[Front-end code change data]
------------------------------------------------

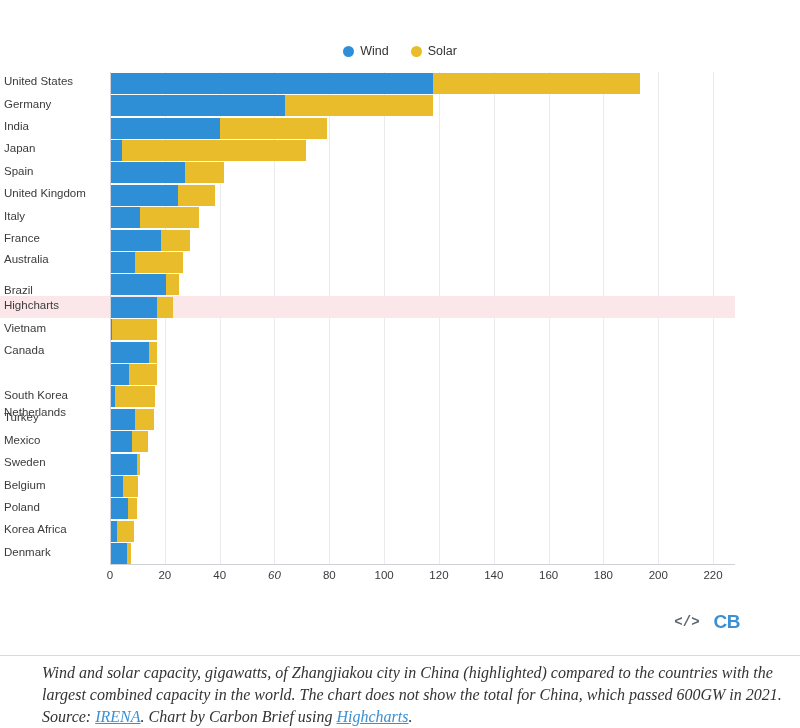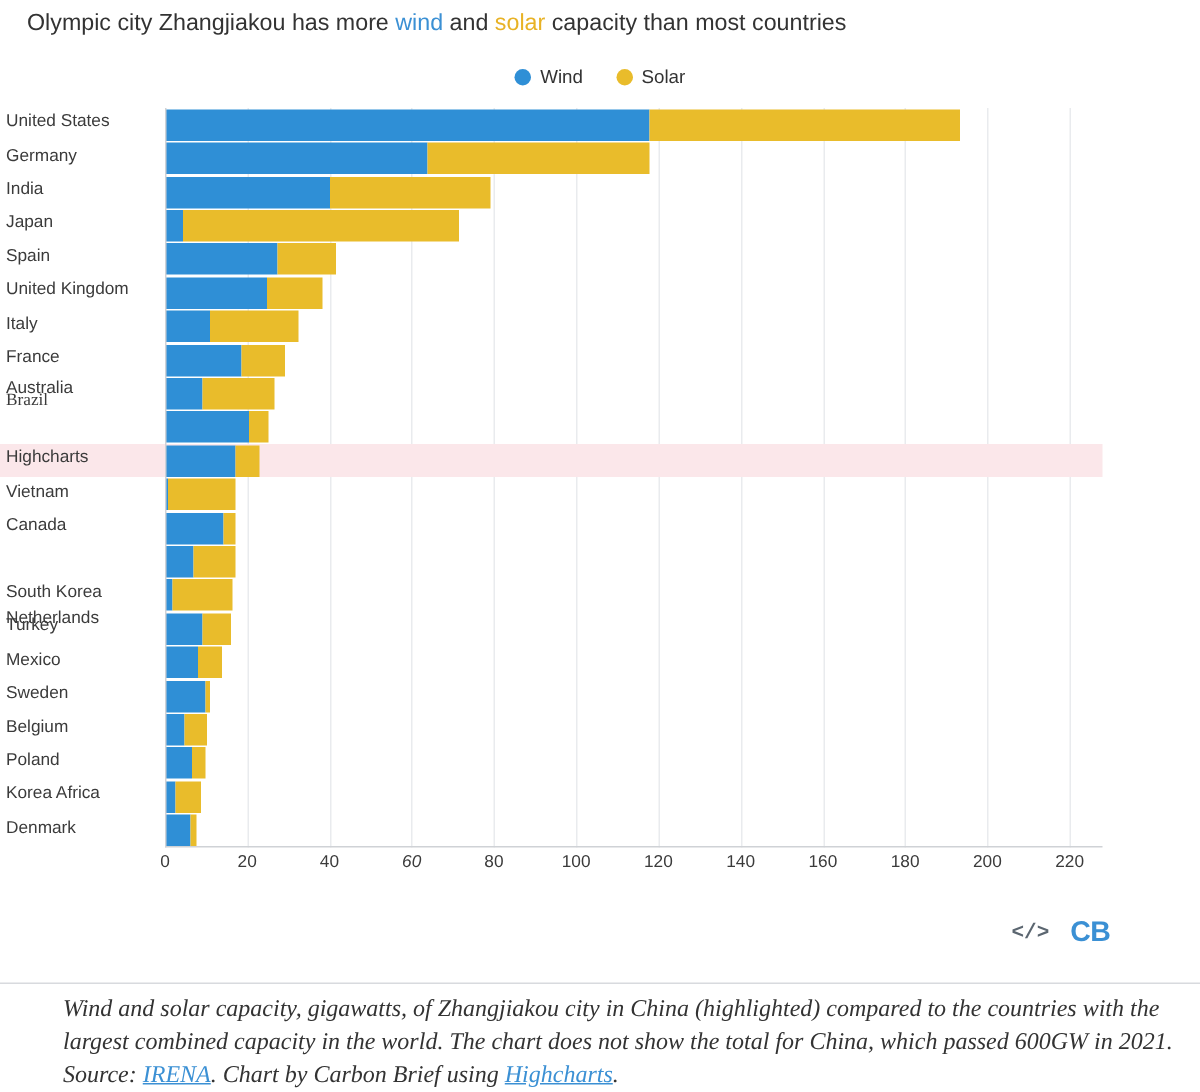--- a/index.html
+++ b/index.html
@@ -178,9 +178,6 @@
 
 <div id="chart-card">
 
-  <div id="chart-title">
-    <span>Olympic city Zhangjiakou has more </span><span class="wind-word">wind</span><span> and </span><span class="solar-word">solar</span><span> capacity than most countries</span>
-  </div>
 
   <div id="legend">
     <div class="legend-item">

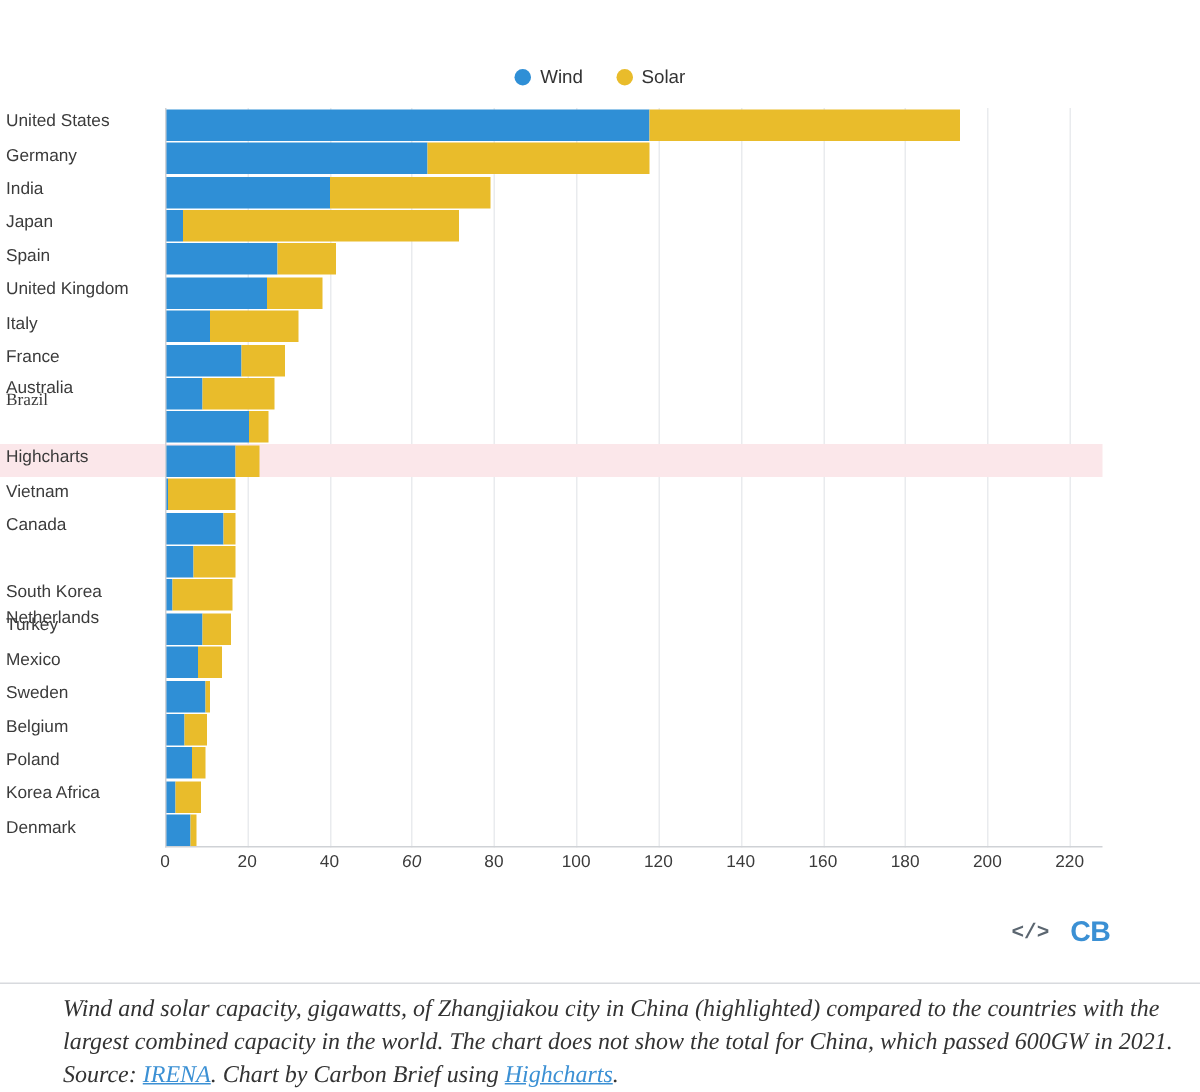--- a/index.html
+++ b/index.html
@@ -305,7 +305,7 @@
         <div class="ylabel" style="top: 137.659px;">Italy</div>
         <div class="ylabel" style="top: 160.068px;">France</div>
         <div class="ylabel" style="top: 181px;">Australia</div>
-        <div class="ylabel" style="top: 189px; font-family: Liberation Serif, serif;">Brazil</div>
+        <div class="ylabel" style="top: 212px;">Brazil</div>
         <div class="ylabel" style="top: 227.295px;">Highcharts</div>
         <div class="ylabel" style="top: 249.705px;">Vietnam</div>
         <div class="ylabel" style="top: 272.114px;">Canada</div>

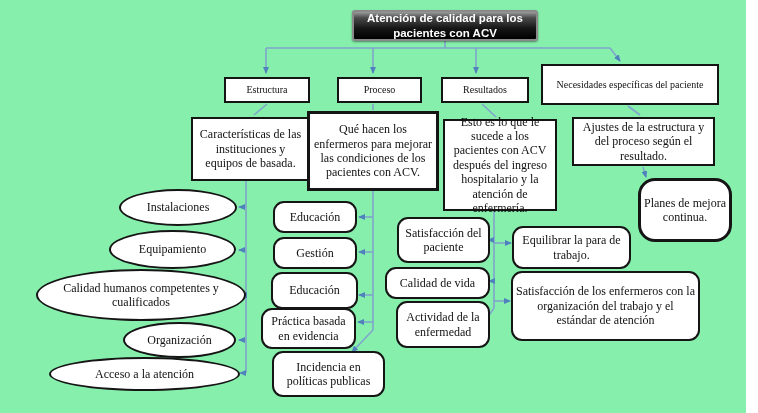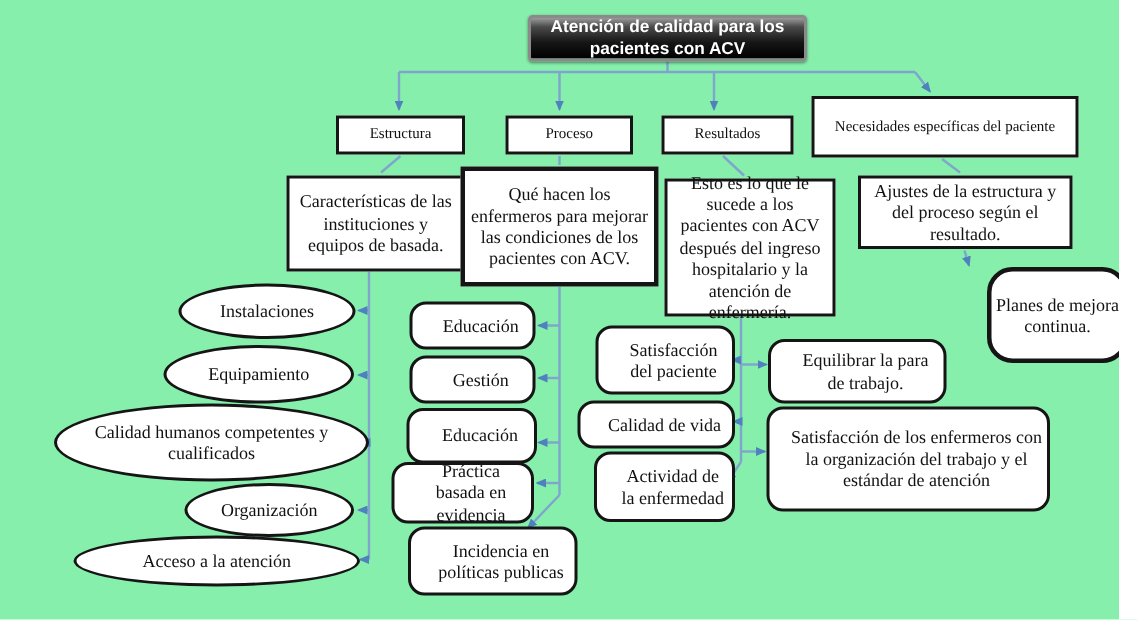--- a/index.html
+++ b/index.html
@@ -16,7 +16,7 @@
   .lvl2{font-size:10px;}
   .thick{border-width:3px;}
   .round{border-radius:11px;padding-left:14px;}
-  .round-big{border-radius:17px;border-width:3px;margin-left:20px;}
+  .round-big{border-radius:17px;border-width:3px;}
   .ellipse{border-radius:50%;border-width:2.5px;}
   .root{
     background:linear-gradient(180deg,#9b9b9b 0%,#4a4a4a 22%,#161616 60%,#000000 100%);

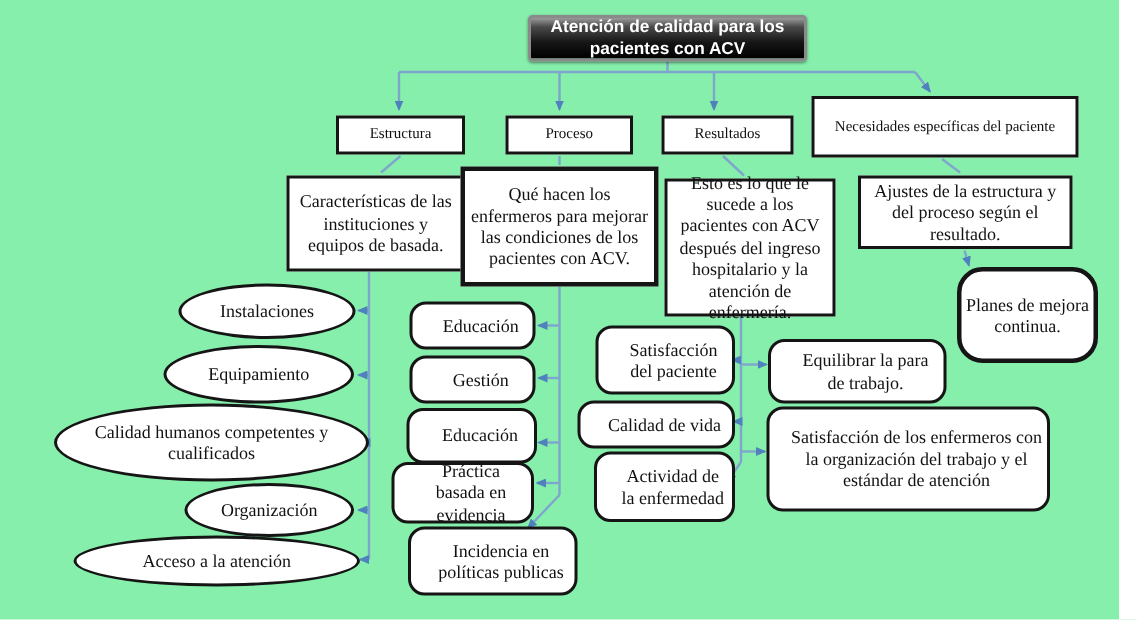--- a/index.html
+++ b/index.html
@@ -15,7 +15,7 @@
   }
   .lvl2{font-size:10px;}
   .thick{border-width:3px;}
-  .round{border-radius:11px;padding-left:14px;}
+  .round{border-radius:11px;}
   .round-big{border-radius:17px;border-width:3px;}
   .ellipse{border-radius:50%;border-width:2.5px;}
   .root{

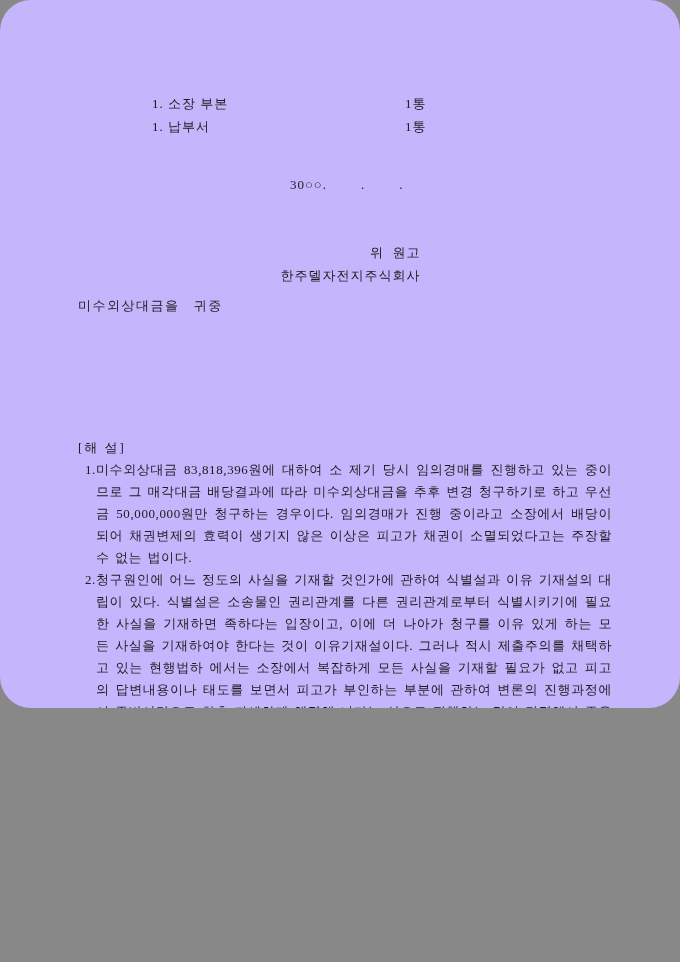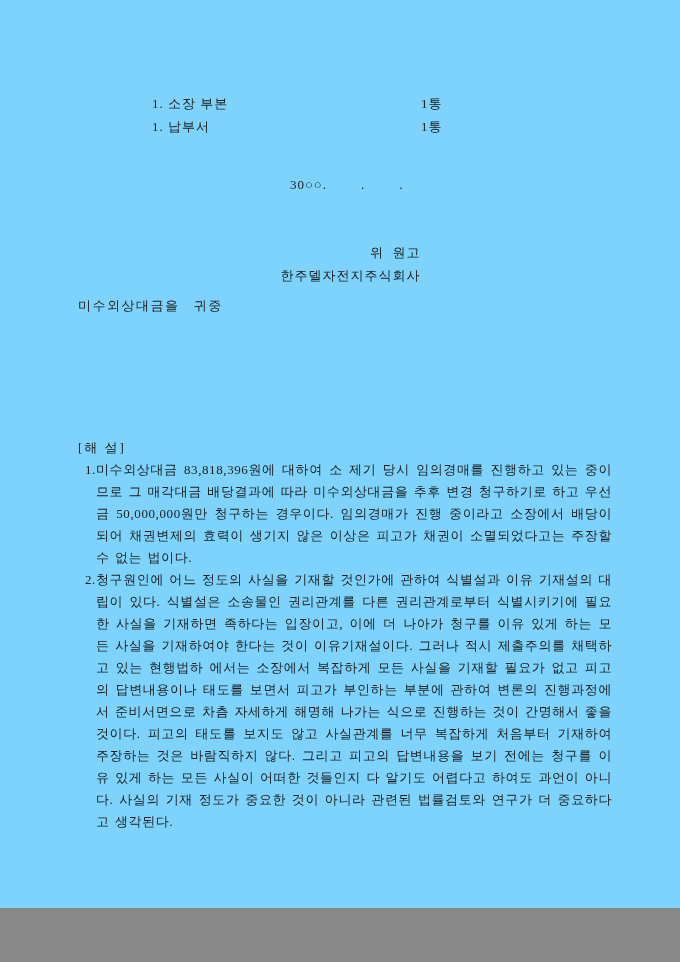--- a/index.html
+++ b/index.html
@@ -7,13 +7,14 @@
   #page {
     position: relative;
     width: 680px;
-    height: 908px;
+    height: 708px;
     margin: 0 auto;
-    background: #7dd3fc;
+    background: #c4b5fd;
     color: #1c1c1c;
     font-family: "Liberation Serif", "DejaVu Serif", serif;
     font-size: 13px;
     overflow: hidden;
+    border-radius: 31px;
   }
   .pre { white-space: pre; }
 

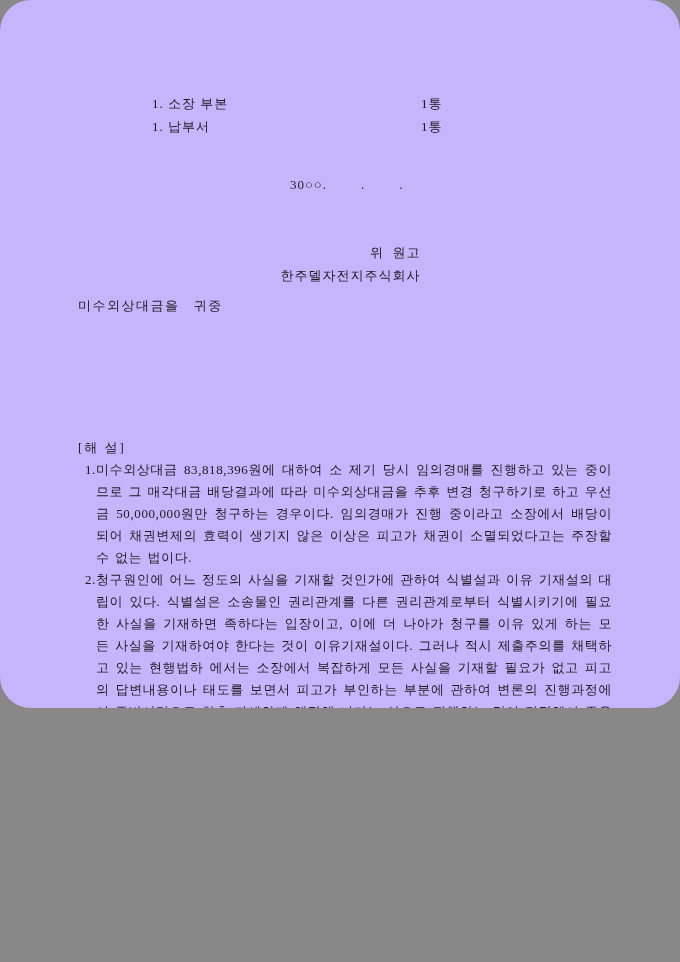--- a/index.html
+++ b/index.html
@@ -35,7 +35,6 @@
     position: absolute;
     left: 253px;
     top: 0;
-    margin-left: 16px;
   }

------------------------------------------------

TASK TO CARRY OUT:
Which lines in the records above contain the word "background"? Copy each one.

TASK RESPONSE:
     background:linear-gradient(180deg,#9b9b9b 0%,#4a4a4a 22%,#161616 60%,#000000 100%);
-    background: #7dd3fc;
+    background: #c4b5fd;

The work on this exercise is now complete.